What you are asked to do → Copy the records below exactly, starting at the line that contains "color: #b91c1c ->" and ending at the line that contains "color: #a16207 ->"; leave out any pictures.

Exercise data →
◇ ◇ ◇
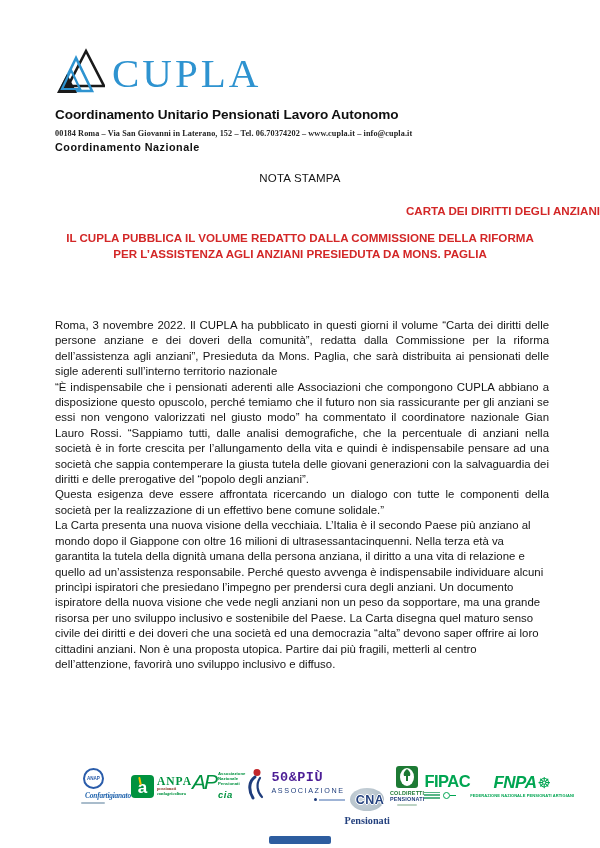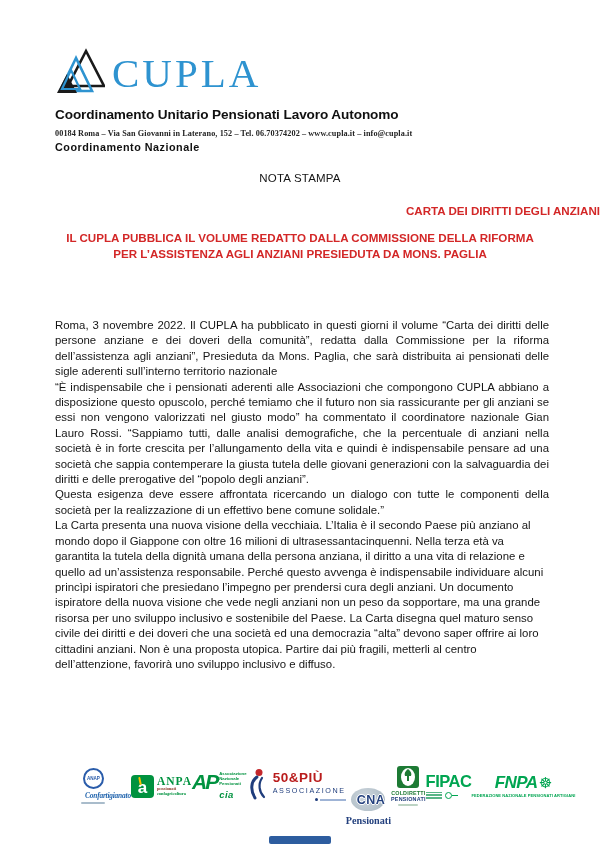"AP" .cia-mono { font-weight: 700 -> 400 }
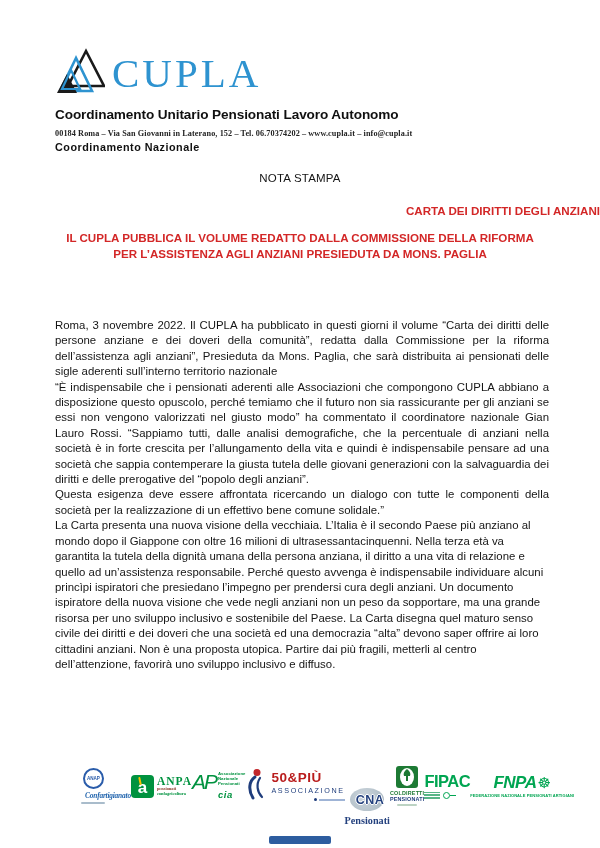"50&PIÙ" .cp-name { color: #b91c1c -> #4c1d95; font-family: Liberation Sans, sans-serif -> Liberation Mono, monospace }
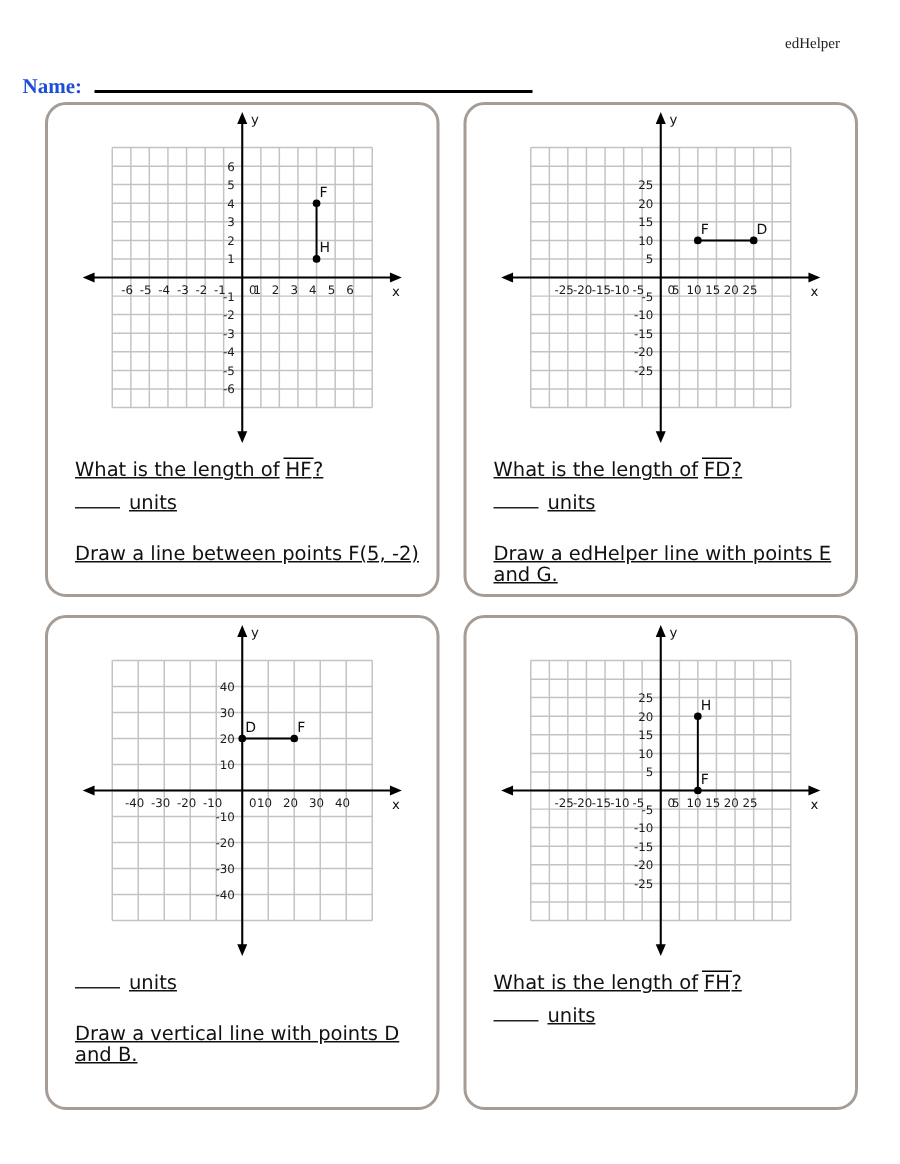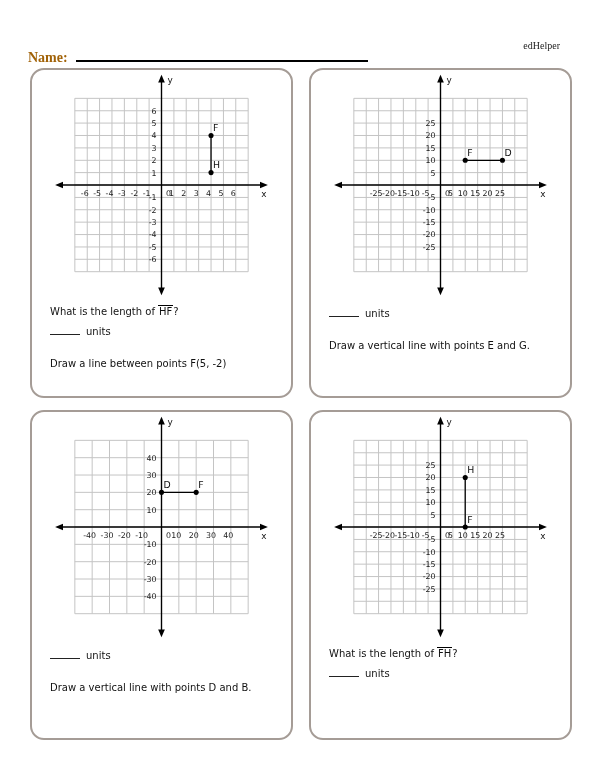"edHelper" .brand { top: 40px -> 24px }
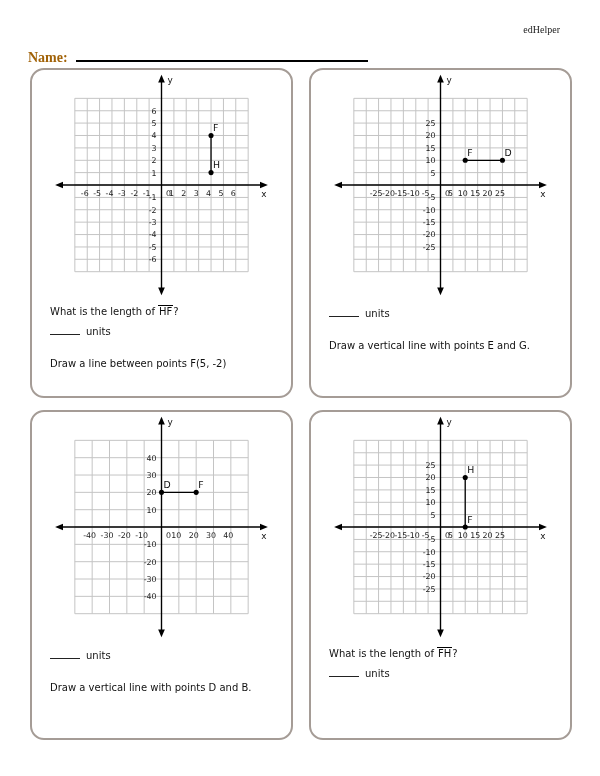"Name:" .name-row { color: #a16207 -> #1d4ed8; left: 28px -> 15px }
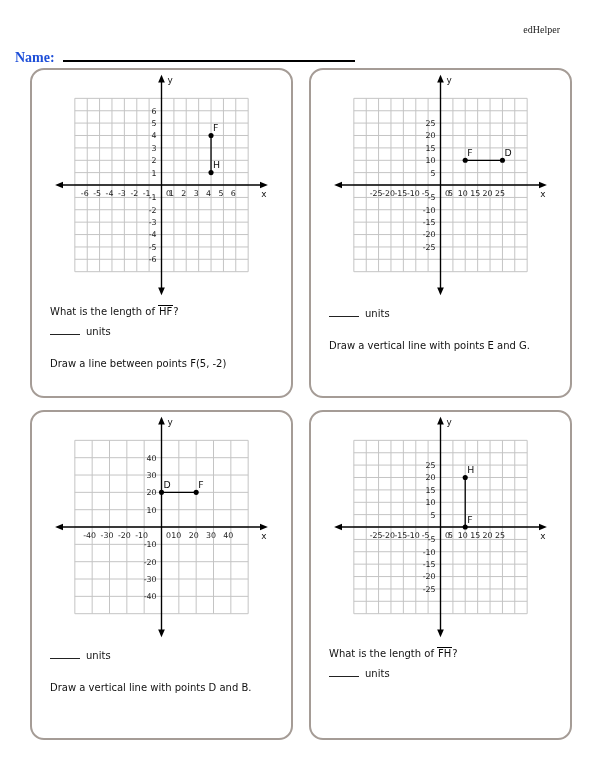"What is the length of" .questions { font-size: 10px -> 13px; text-decoration: none -> underline }
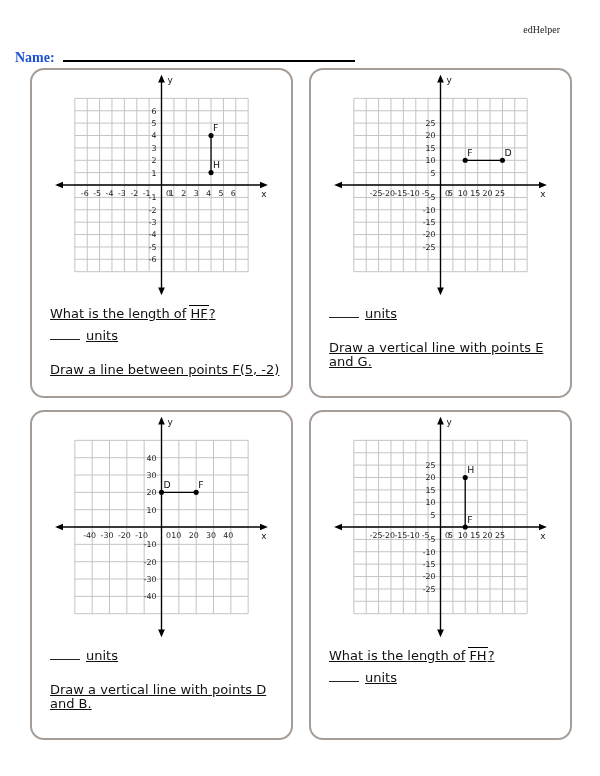"What is the length of FD?" div.q1 { html: none -> <div> <span>What is the length of</span><span>FD</span><span>?</span> </div> }
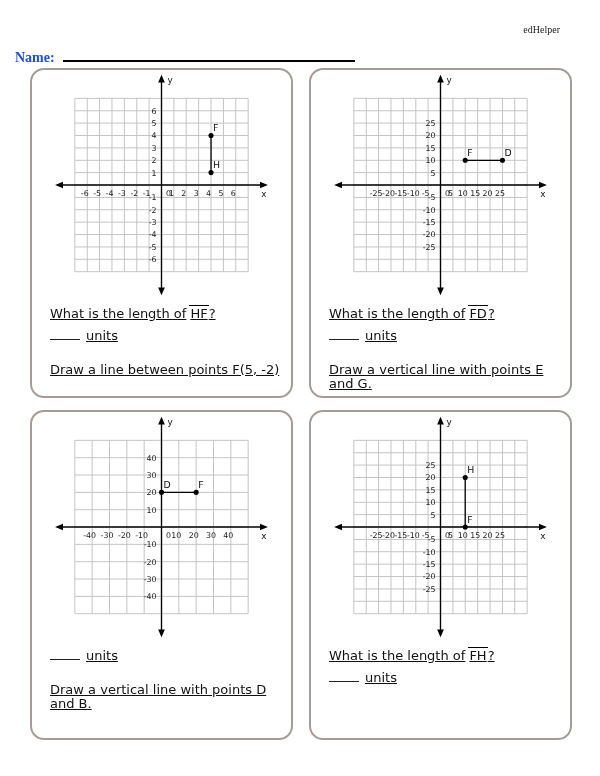"Draw a vertical line with points E" div { text: vertical -> edHelper }
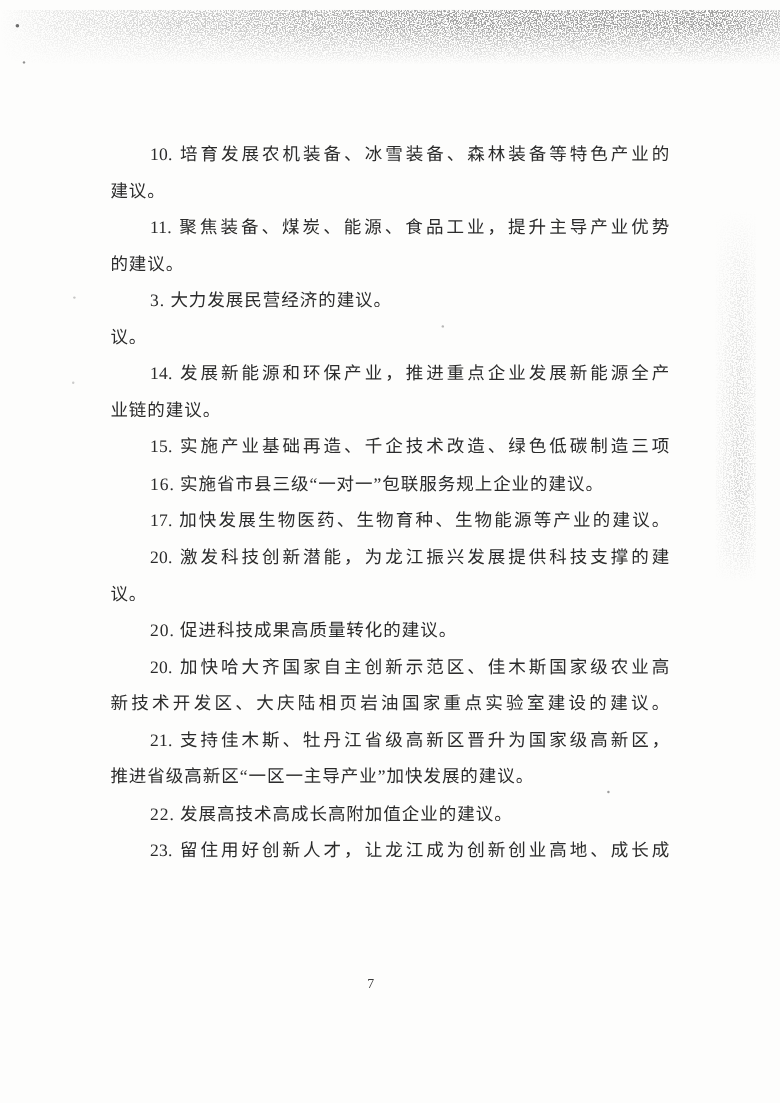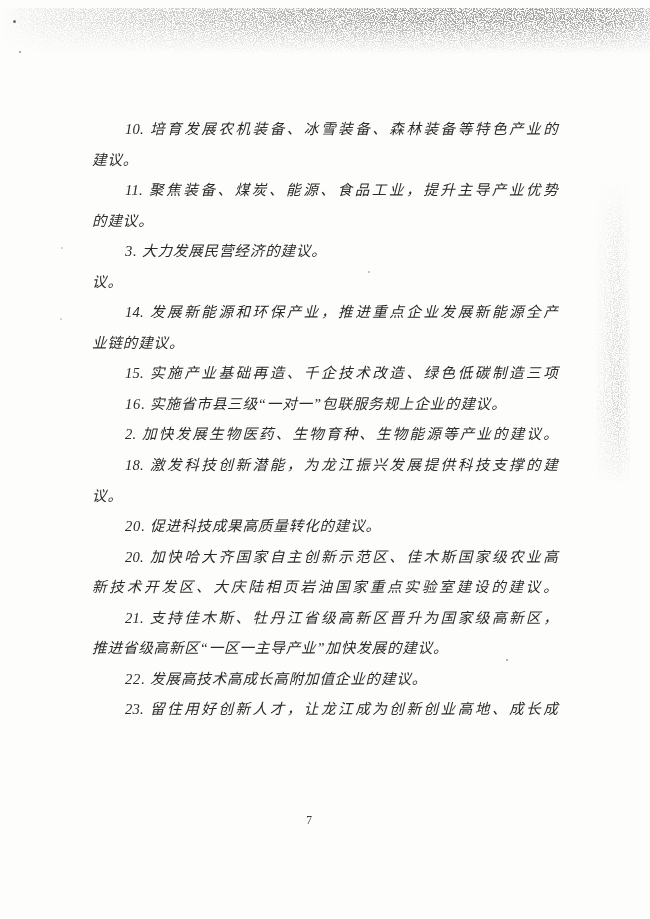"10. 培育发展农机装备、冰雪装备、森林装备等特色产业的" .line { font-style: italic -> none }
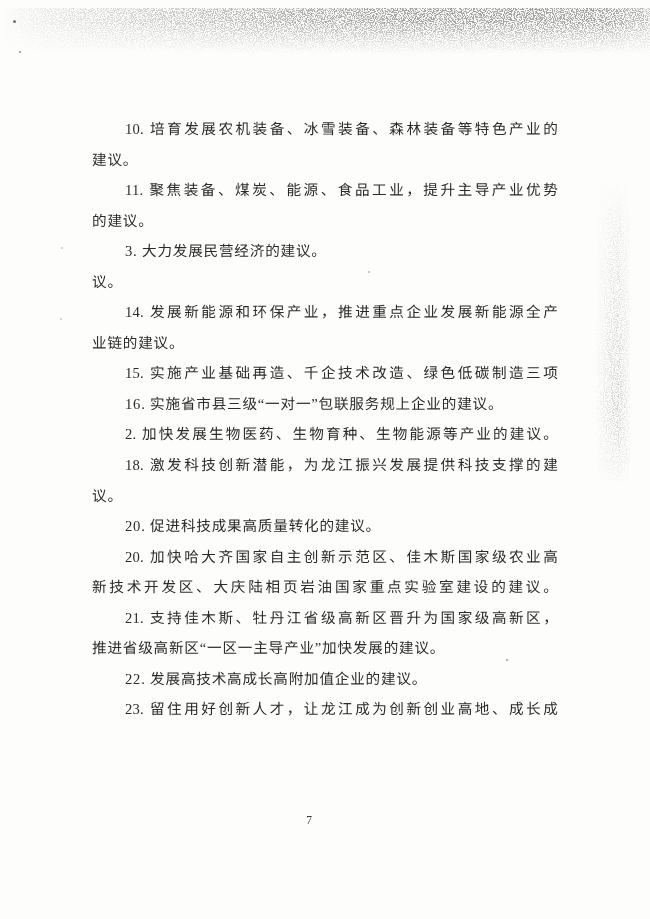"2. 加快发展生物医药、生物育种、生物能源等产业的建议。" div.line { text: 2 -> 17 }
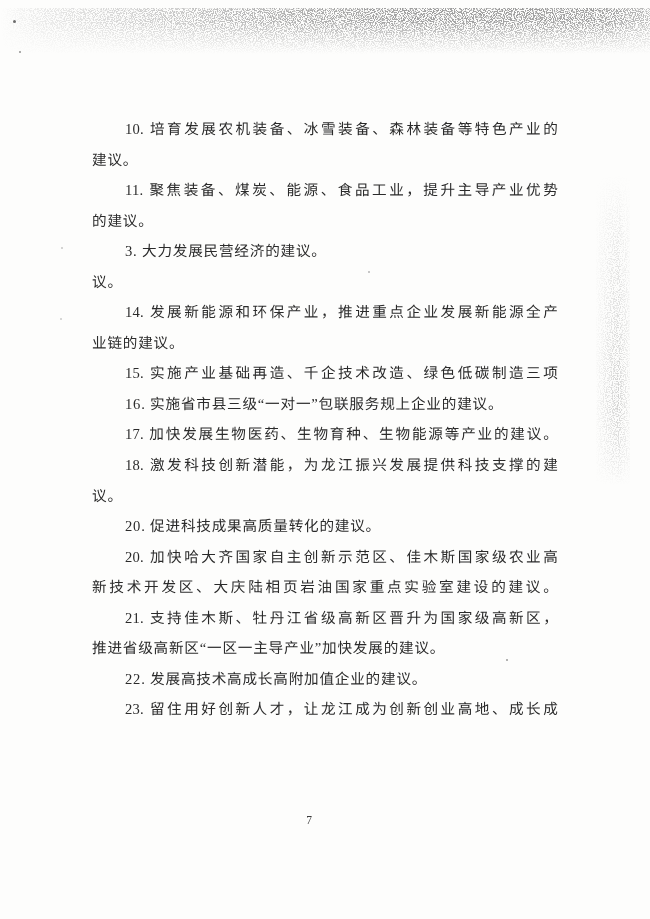"18. 激发科技创新潜能，为龙江振兴发展提供科技支撑的建" div.line { text: 18 -> 20 }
◇ ◇ ◇
Solution below →
"50&PIÙ" .cp-name { color: #b91c1c -> #4c1d95; font-family: Liberation Sans, sans-serif -> Liberation Mono, monospace }
"edHelper" .brand { top: 40px -> 24px }
"Name:" .name-row { color: #a16207 -> #1d4ed8; left: 28px -> 15px }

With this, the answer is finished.